** Task description **
From the line containing "subtotal: 4850.00 -> 5050.00" to the very last line of the data below, transcribe everything exactly and nothing more.

+---+

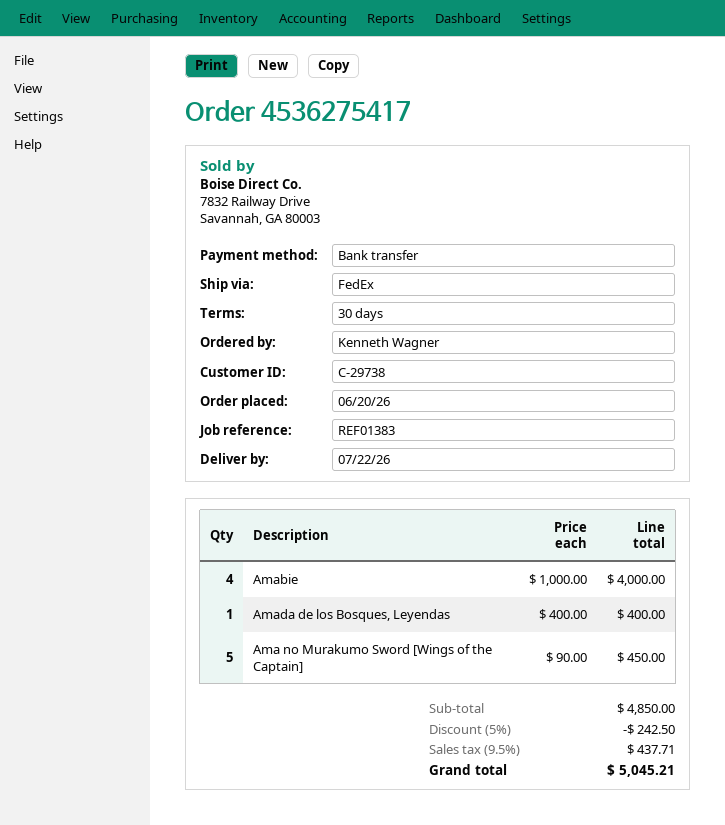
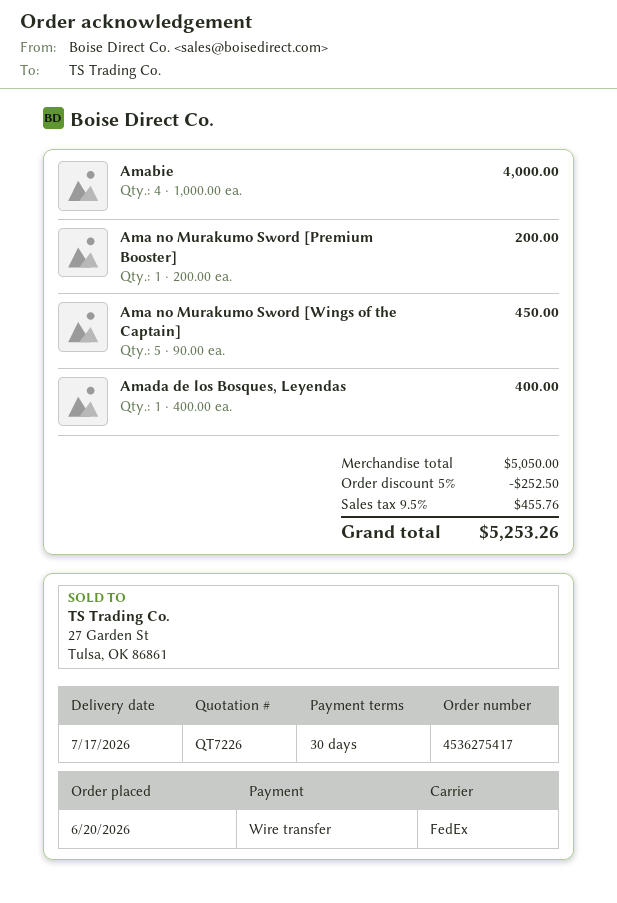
delivery date: 2026-07-22 -> 2026-07-17
Ama no Murakumo Sword [Premium Booster]: none -> 1 x 200.00 = 200.00
subtotal: 4850.00 -> 5050.00
discount: 5% = 242.50 -> 5% = 252.50
tax: 9.5% = 437.71 -> 9.5% = 455.76
total: 5045.21 -> 5253.26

+---+

** Solution for this task **
subtotal: 4850.00 -> 5050.00
discount: 5% = 242.50 -> 5% = 252.50
tax: 9.5% = 437.71 -> 9.5% = 455.76
total: 5045.21 -> 5253.26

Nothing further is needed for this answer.